The memorable evening of December 15, 2010 symbolized that the finance crisis is indeed over in Oslo, reported newspaper Dagens Næringsliv (DN). This year’s julebordsesongen (holiday party season) has shaped up to be the best in many years.
The newly remodelled, Viennese-style Theatercaféen has long been a stalwart of the festive season, solidly booked from mid-October until Christmas Eve and famed for its lutefisk and other holiday fare. This year the restaurant across the street from the National Theater has stayed open until 2am, a move that clearly boosted revenues.
“It’s nice that our guests can sit at their tables a bit longer, instead of having to head out into the cold,” Hilde Lystad, manager of Theatercaféen, told DN. Many of the guests are brokers, lawyers and celebrities who clearly like to “see and be seen.”
Among them was high-profile funds manager Jan Petter Sissener, who treated the brokers in First Securities to a holiday lunch one day last week.

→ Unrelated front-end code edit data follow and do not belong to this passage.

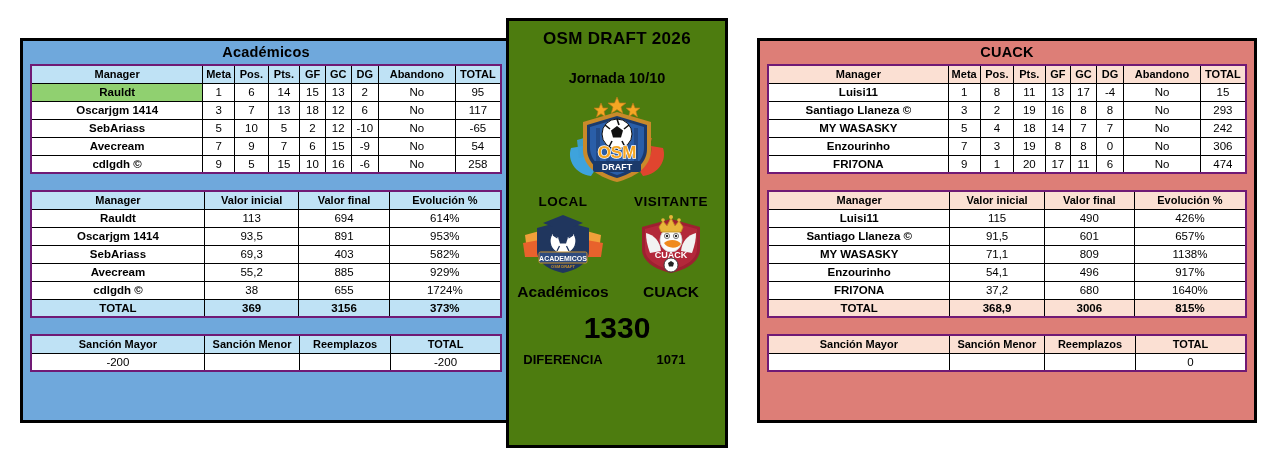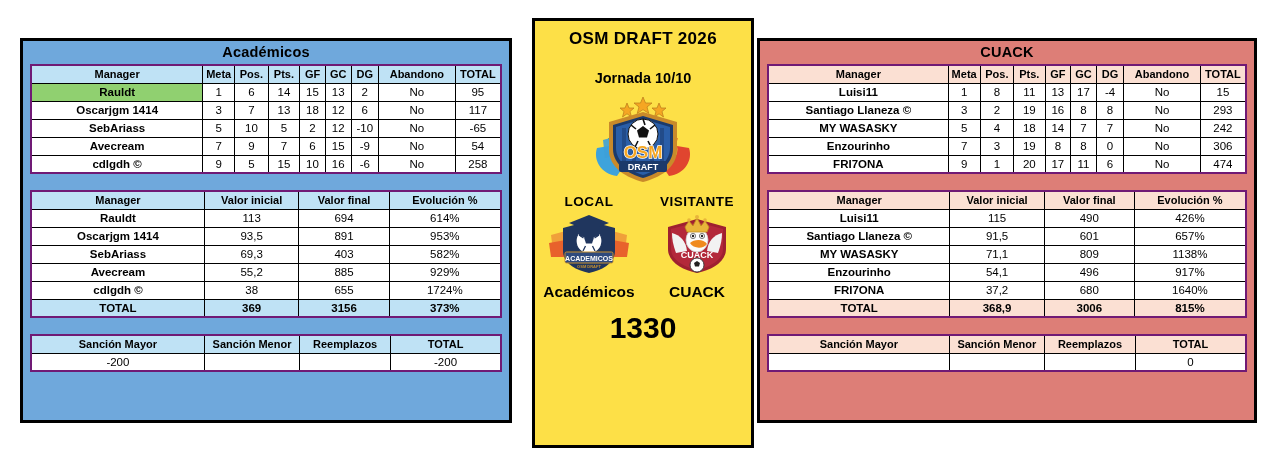--- a/index.html
+++ b/index.html
@@ -29,25 +29,25 @@
     background: #6fa8dc;
   }
   #panel-visitor {
     left: 757px;
     top: 38px;
     width: 500px;
     height: 385px;
     background: #dd7e77;
   }
   #panel-center {
-    left: 532px;
+    left: 506px;
     top: 18px;
     width: 222px;
     height: 430px;
-    background: #fde047;
+    background: #4d7c0f;
   }
 
   
   .team-title {
     text-align: center;
     font-weight: bold;
     font-size: 14.5px;
     color: #000;
     padding: 3px 0 4px 0;
     letter-spacing: .2px;
@@ -450,20 +450,24 @@
           </svg>
         </div>
         <div class="team-name">CUACK</div>
       </div>
     </div>
 
     <div class="score-row">
       <div class="score-val">1330</div>
     </div>
 
+    <div class="diff-row">
+      <div class="diff-label">DIFERENCIA</div>
+      <div class="diff-val">1071</div>
+    </div>
   </div>
 </div>
 
 <div class="panel visitor" id="panel-visitor">
 
   <div class="team-title">CUACK</div>
 
   <div class="tbl-wrap">
     <table class="grid" id="visitor-stats">
       <colgroup>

He was back for dinner, telling DN he was at Theatercaféen “seven or eight times in December.”
Shipowner John Fredriksen is another regular customer, known for holding court at a round table known as “Kharg Island” because of all the tankers Fredriksen runs in and out of the Persian Gulf.

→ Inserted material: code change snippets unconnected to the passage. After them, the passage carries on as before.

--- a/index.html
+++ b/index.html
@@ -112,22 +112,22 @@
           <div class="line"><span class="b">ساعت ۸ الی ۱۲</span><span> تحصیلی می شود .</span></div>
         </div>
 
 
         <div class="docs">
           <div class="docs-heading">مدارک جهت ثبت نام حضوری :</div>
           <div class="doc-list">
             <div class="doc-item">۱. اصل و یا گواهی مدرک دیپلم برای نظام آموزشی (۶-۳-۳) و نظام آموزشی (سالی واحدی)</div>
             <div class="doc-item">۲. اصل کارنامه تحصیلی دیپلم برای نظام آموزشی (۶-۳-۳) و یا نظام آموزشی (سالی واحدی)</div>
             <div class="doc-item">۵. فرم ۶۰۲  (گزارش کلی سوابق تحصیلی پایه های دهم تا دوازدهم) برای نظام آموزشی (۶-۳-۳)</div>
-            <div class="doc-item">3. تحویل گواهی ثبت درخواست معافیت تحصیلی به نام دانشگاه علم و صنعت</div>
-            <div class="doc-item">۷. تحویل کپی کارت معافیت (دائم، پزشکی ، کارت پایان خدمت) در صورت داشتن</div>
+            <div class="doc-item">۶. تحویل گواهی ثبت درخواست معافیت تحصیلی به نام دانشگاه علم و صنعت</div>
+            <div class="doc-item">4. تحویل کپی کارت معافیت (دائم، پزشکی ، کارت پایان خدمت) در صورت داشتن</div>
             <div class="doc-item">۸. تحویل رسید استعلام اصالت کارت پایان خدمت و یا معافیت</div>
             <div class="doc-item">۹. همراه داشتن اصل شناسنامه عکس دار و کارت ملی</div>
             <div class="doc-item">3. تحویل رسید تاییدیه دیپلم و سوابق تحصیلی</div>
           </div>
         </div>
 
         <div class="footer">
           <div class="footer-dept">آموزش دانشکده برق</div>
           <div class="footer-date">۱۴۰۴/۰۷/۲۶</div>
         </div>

Customers bought around 50 bottles of Dom Perignon champagne price at up to NOK 3,000 each (USD 500) last Wednesday, while one customer paid NOK 10,000 for a bottle of red Bordeaux wine from 1994. The average bill per guest was around NOK 2,600.
Spreading the wealth
Other restaurants have also been reporting full houses this autumn and early winter, with Wallmans Salonger in Oslo breaking all earlier records for revenues and reporting average bills of NOK 1,700 per guest. Ekeberg Restaurant, perched on a hill on Oslo’s east side with a commanding view over the city and down the fjord, reported revenues up 12.3 percent over last year.
“We’ve had full house and the popular dates for next year’s season are already filling up,” Julie Myrann of Ekeberg told DN.

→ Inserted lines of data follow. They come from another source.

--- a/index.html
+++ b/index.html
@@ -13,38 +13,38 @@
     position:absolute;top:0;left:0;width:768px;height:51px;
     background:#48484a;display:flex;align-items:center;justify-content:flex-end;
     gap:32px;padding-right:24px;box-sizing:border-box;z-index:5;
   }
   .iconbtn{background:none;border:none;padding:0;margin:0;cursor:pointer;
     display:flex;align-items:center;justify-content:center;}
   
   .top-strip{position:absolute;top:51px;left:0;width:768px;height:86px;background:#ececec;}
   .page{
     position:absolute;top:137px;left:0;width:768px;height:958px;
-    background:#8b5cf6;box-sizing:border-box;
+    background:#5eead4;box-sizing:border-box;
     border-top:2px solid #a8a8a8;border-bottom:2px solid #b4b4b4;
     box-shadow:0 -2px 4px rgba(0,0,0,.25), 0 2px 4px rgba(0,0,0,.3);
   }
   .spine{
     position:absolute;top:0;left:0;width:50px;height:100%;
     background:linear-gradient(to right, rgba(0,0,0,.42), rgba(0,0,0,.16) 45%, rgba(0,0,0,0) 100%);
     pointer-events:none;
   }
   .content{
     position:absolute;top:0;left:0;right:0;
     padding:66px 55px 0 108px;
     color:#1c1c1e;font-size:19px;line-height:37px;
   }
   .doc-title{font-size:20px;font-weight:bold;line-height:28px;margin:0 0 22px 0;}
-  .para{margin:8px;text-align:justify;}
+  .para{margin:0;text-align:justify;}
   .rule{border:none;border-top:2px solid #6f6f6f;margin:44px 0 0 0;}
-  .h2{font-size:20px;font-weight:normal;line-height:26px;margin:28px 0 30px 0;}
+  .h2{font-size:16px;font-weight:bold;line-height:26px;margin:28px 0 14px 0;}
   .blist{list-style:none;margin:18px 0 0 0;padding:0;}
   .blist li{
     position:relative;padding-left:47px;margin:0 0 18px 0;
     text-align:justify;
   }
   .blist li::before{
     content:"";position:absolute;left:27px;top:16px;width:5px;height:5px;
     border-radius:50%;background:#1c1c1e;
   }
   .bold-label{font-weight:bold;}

Gourmet restaurant Feinschmecker in Oslo’s Frogner also reported a 12 percent jump in revenues, while Le Canard was fully booked until December 22.
Business is brisk outside Oslo as well, with Britannia Hotel in Trondheim reporting its best julebord season ever and revenues hitting NOK 960,000 on December 11. “We’ve celebrated breaking records several times this autumn,” said managing director Jens Suul Andersskog.
Eric Saudan of Bellevue Restaurant in Bergen summed up his julebord season in one word: “Hallelujah.” He said revenues were up as much as 15 percent.